Posted by: ABetterFuture on Apr 30, 2007 6:36 AM   
Current rating: Not yet rated    [1 = poor; 5 = excellent]
Allowing our police to use the same tactics in our cities and suburbs as though they were patrolling Baghdad is wrong, foolish, and arguably unconstitutional. The most important duty of our civilian policing force is, after all, to protect the lives and property of the citizens. How they reconcile that duty with common no-knock warrants is beyond me. The fact that an elderly person would hear the crashing sound of intruders--possibly violent drug dealers or sky-high users looking for $10 for a fix--and enforce her constitutional right to defend herself and her property through the use of lethal force is a predictable outcome from overly broad use of no-knock warrants.

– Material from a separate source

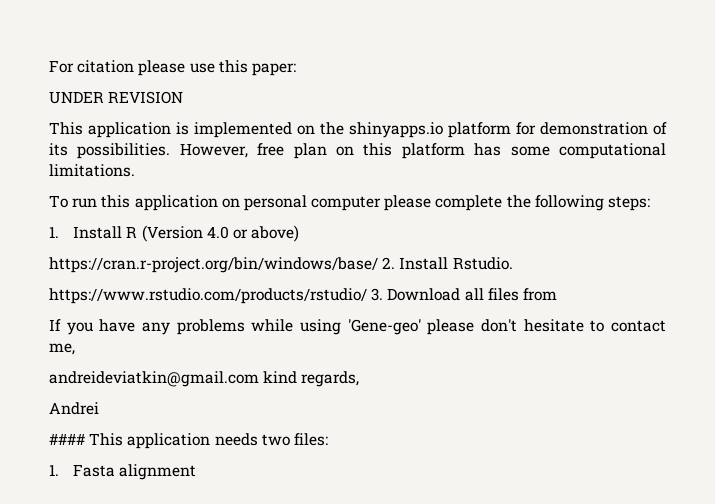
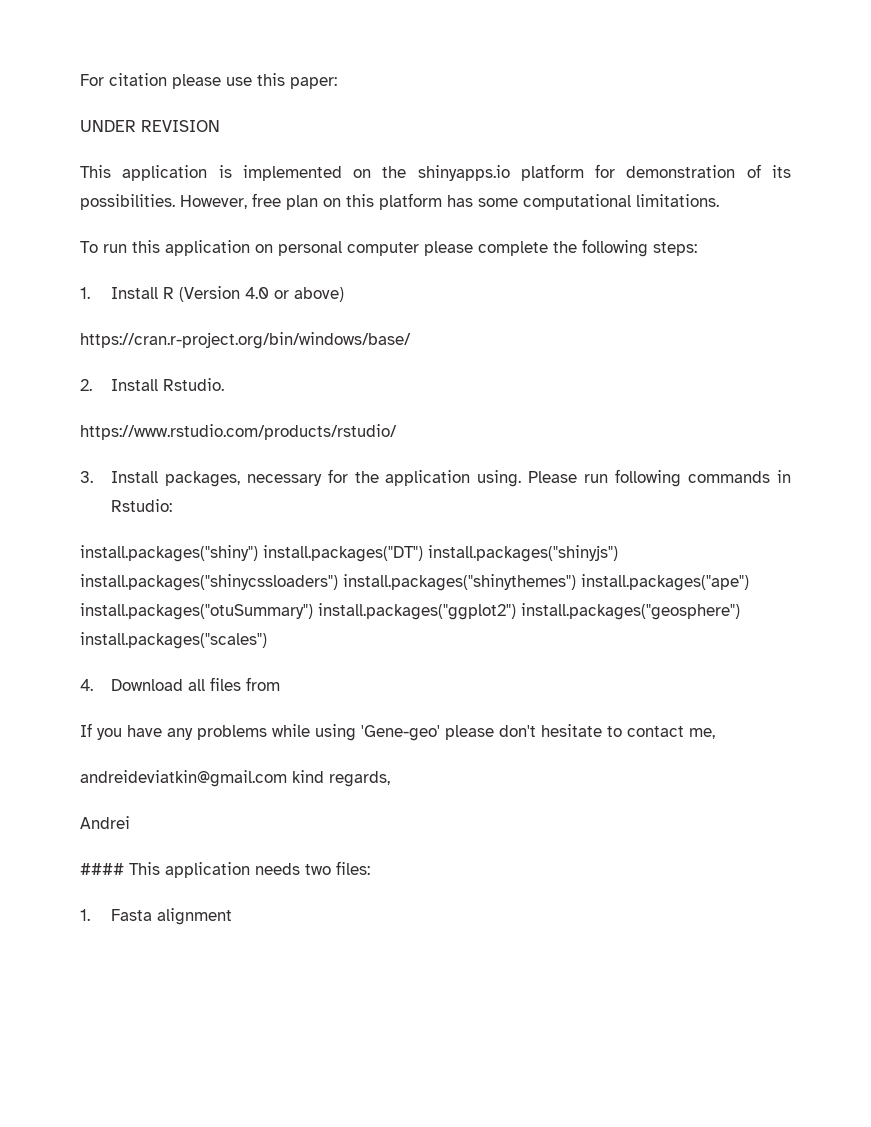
(378, 265) none -> (411, 340) //
[371,288,384,301] 3. -> [80,469,792,487] [110,499,172,512] [80,545,618,562] [80,574,749,591] [80,603,740,620] [80,632,267,649] [80,679,93,691] // 3. Install packages, necessary for the application using. Please run following commands in Rstudio: // install.packages("shiny") install.packages("DT") install.packages("shinyjs") install.packages("shinycssloaders") install.packages("shinythemes") install.packages("ape") install.packages("otuSummary") install.packages("ggplot2") install.packages("geosphere") install.packages("scales") // 4.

There are obviously a certain number instances in which no-knocks are essential for the protection of the police and, indeed, the protection of the suspects. A known armed-to-the-gills crackhouse, or a known methlab filled with toxics and combustibles make good candidates for "Surprise, criminal"-style raids. But a little old ladies house? Based on very poor, unverified information? Not so much. Limiting the number of no-knocks, and using them only when appropriate is the best way to keep folks safe. Better cooperation between the citizens and the police wouldn't hurt, either, from a "get the correct information before acting" perspective.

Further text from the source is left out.